Durch den Ausbau der Erschliessungsstruktur werden die Alpen immer stärker in die urbanen Netzwerke der umliegenden Metropolen eingebunden. Dies ermöglicht einerseits die Nutzung der Alpen als metropolitane Parklandschaft und andererseits als attraktives Siedlungsgebiet, was zu einer verstärkten Ausbildung der sich heute schon abzeichnenden räumlichen Gegensätze führt: Die Nutzungsintensivierung der gut erreichbaren Alpengebiete steht dabei in zunehmendem Kontrast zur extensiveren Nutzung bis hin zur Verbrachung der übrigen alpinen Regionen. Setzt sich dieser Trend fort, wird dies im Extremfall zu einem Verlust der Alpen als eigenständigem Kultur-, Lebens- und Wirtschaftsraum führen und die Alpenrandgebiete zu reinen Ergänzungsräumen der ausseralpinen Metropolen werden lassen.

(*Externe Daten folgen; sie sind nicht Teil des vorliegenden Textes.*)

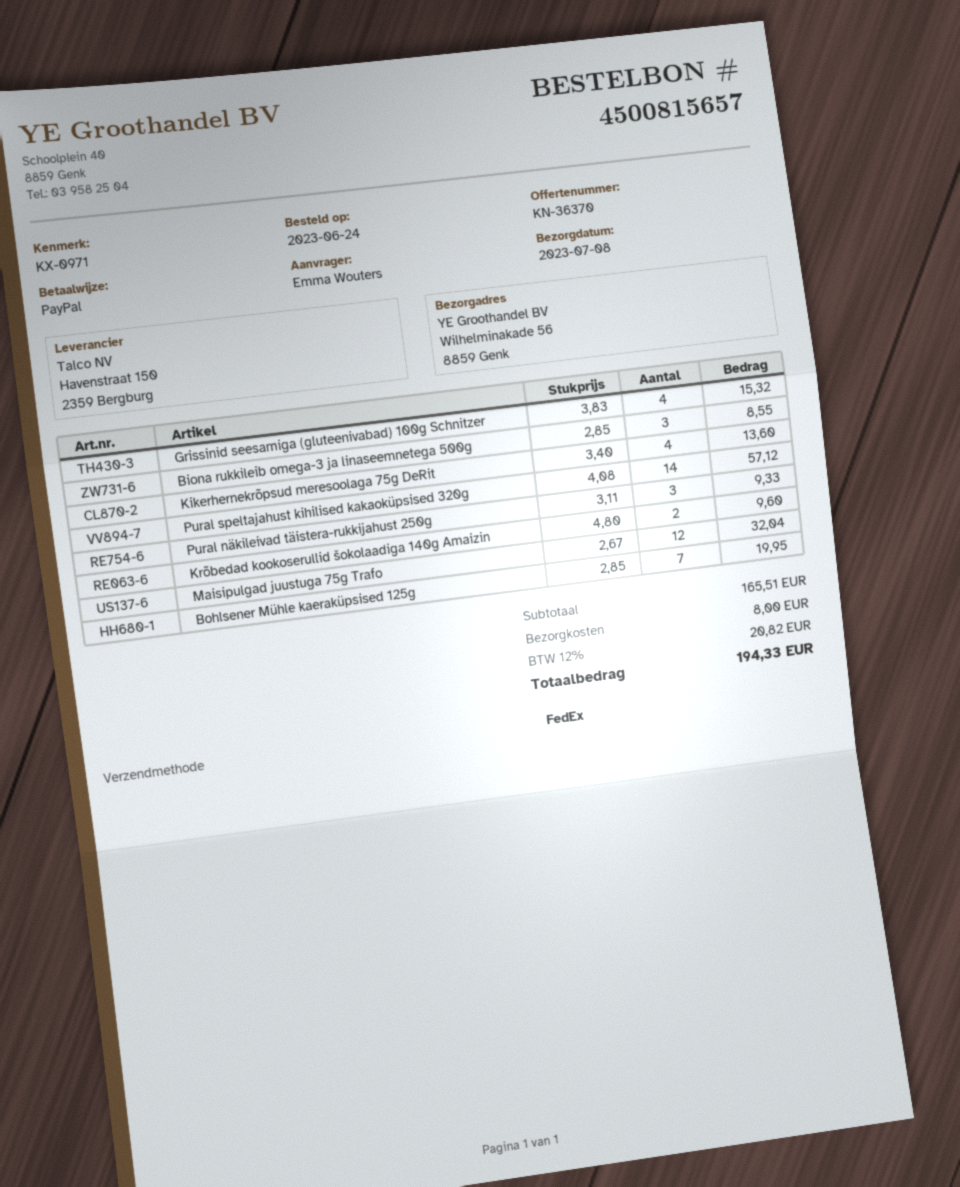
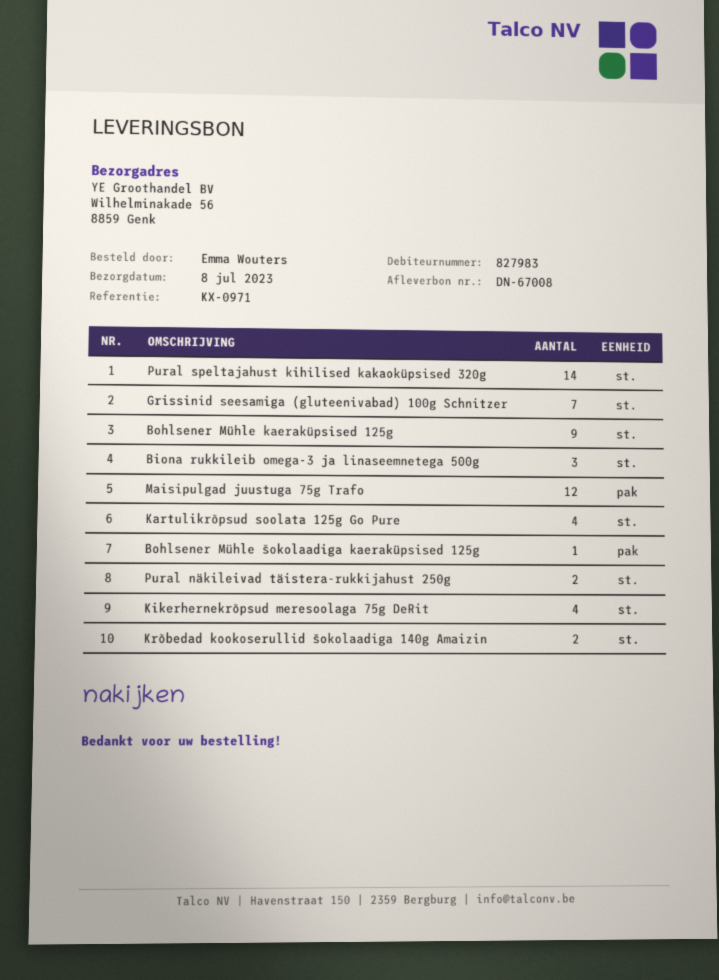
Grissinid seesamiga (gluteenivabad) 100g Schnitzer: 4 -> 7
Pural näkileivad täistera-rukkijahust 250g: 3 -> 2
Bohlsener Mühle kaeraküpsised 125g: 7 -> 9
Kartulikrõpsud soolata 125g Go Pure: none -> 4
Bohlsener Mühle šokolaadiga kaeraküpsised 125g: none -> 1

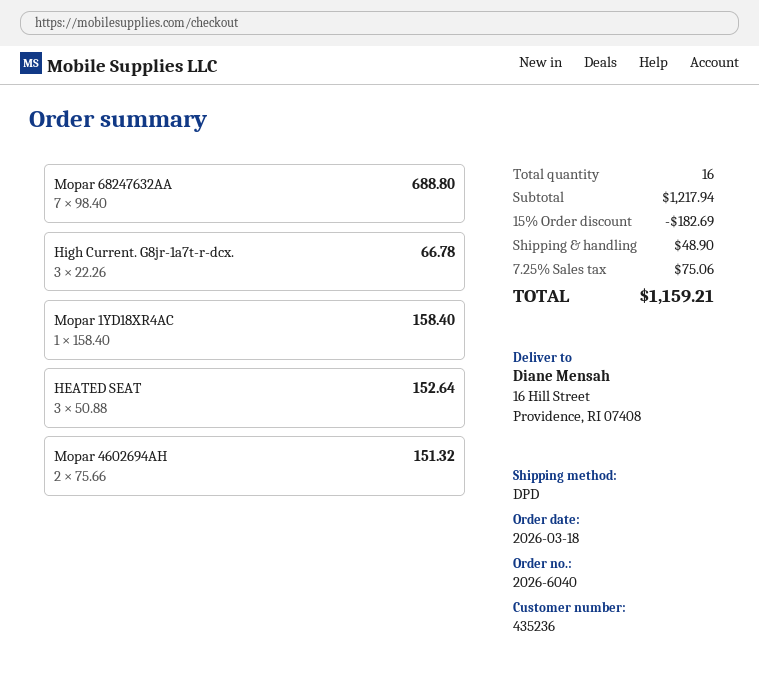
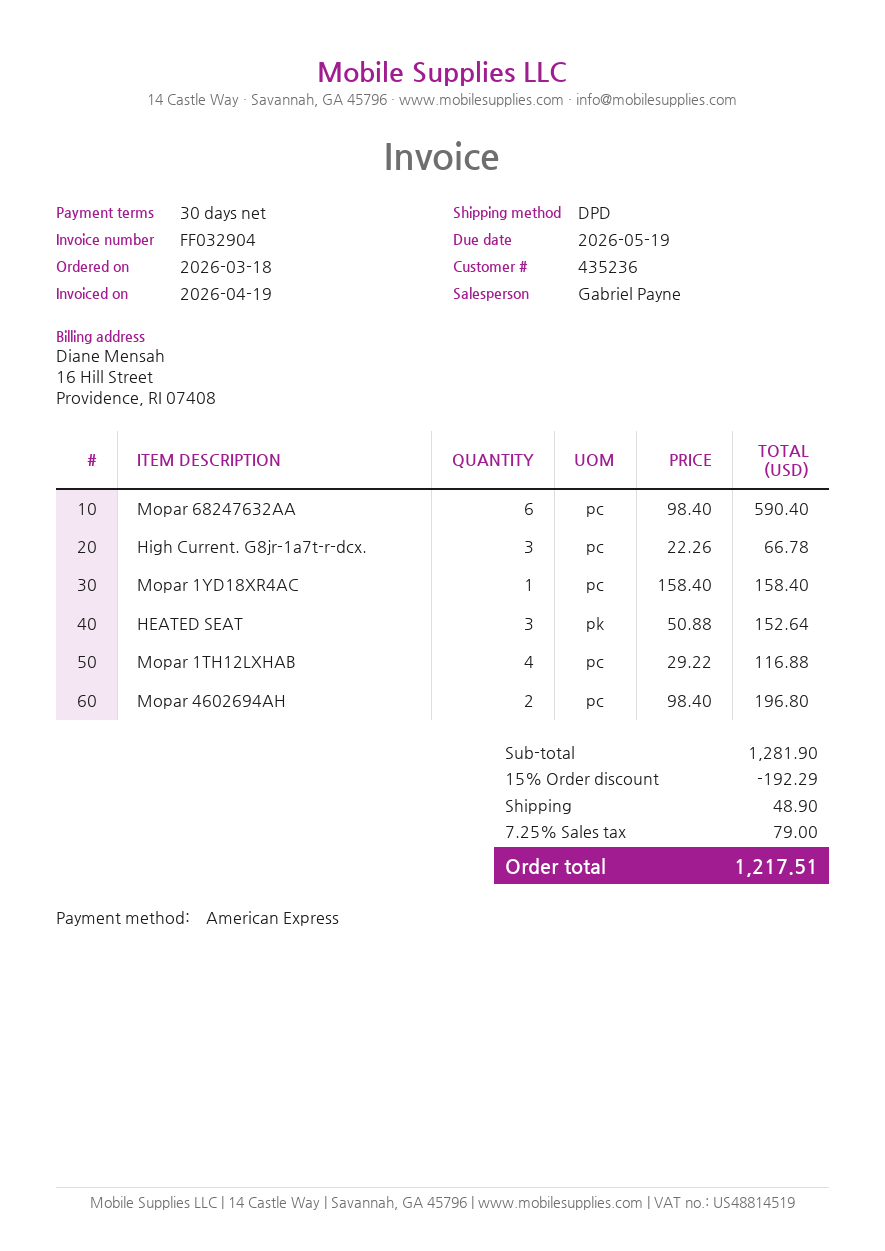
Mopar 68247632AA: 7 x 98.40 = 688.80 -> 6 x 98.40 = 590.40
Mopar 4602694AH: 2 x 75.66 = 151.32 -> 2 x 98.40 = 196.80
Mopar 1TH12LXHAB: none -> 4 x 29.22 = 116.88
subtotal: 1217.94 -> 1281.90
discount: 15% = 182.69 -> 15% = 192.29
tax: 7.25% = 75.06 -> 7.25% = 79.00
total: 1159.21 -> 1217.51

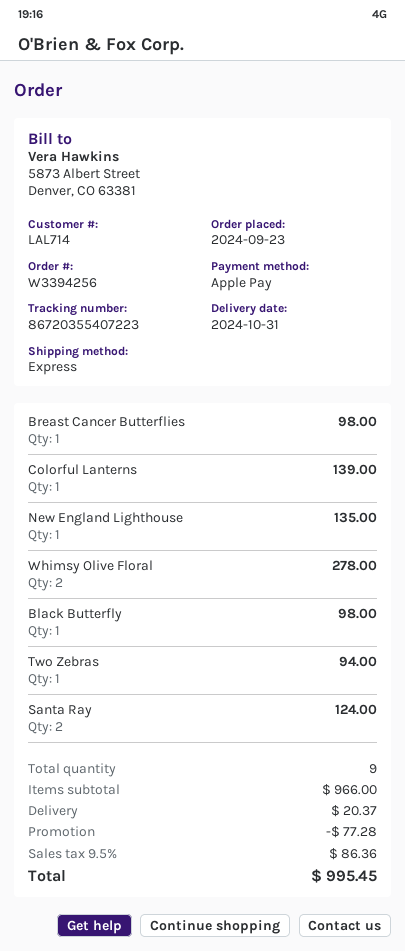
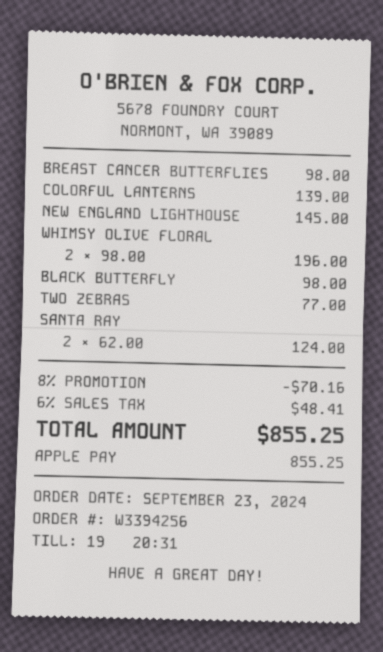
New England Lighthouse: 1 for 135.00 -> 1 for 145.00
Whimsy Olive Floral: 2 for 278.00 -> 2 for 196.00
Two Zebras: 1 for 94.00 -> 1 for 77.00
discount: 77.28 -> 70.16
shipping: 20.37 -> none
tax: 9.5% = 86.36 -> 6% = 48.41
total: 995.45 -> 855.25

Betrachtet man die Alpen als Common Ground der umliegenden Metropolitanräume ergibt sich eine alternative Lesart respektive eröffnet sich ein Potential bezüglich der zukünftigen Entwicklung der Alpen. Unter der Annahme eines verstärkten Siedlungswachstums entlang des Alpenrandes und dessen urbaner Verdichtung würden die Alpen nicht mehr nur zu partiell zugeordneten metropolitanen Parklandschaften, sondern zur zentralen Landschaftsfigur. Liest man die Alpen als Common Ground und somit als eine von verschiedenen Nutzern beanspruchte Ressource, könnte deren Zukunft in einem gemeinschaftlich neu ausgehandelten, nachhaltigen Nutzungsverhältnis bestehen, das traditionelle landwirtschaftliche (endogene) Nutzungen mit ausseralpinen, urbanen (exogenen sowie ubiquitären) Nutzungen kombiniert und überlagert und so letztlich einen verantwortungsvollen Umgang mit der Ressource der alpinen Landschaft ermöglicht. (vgl. Werner Bätzing, «Die Alpen. Geschichte und Zukunft einer europäischen Kulturlandschaft», München: Verlag C.H. Beck, 2005, S. 335.) So könnte eine gemeinschaftliche, zentrale Landschaft der umliegenden Metropolitanräume entstehen, die nicht auf traditionellen Bildern und Vorstellungen beharrt, sondern neue Bilder und Bedeutungen schafft und vor allem Strategien für den Umgang mit potentialarmen Räumen entwickeln muss.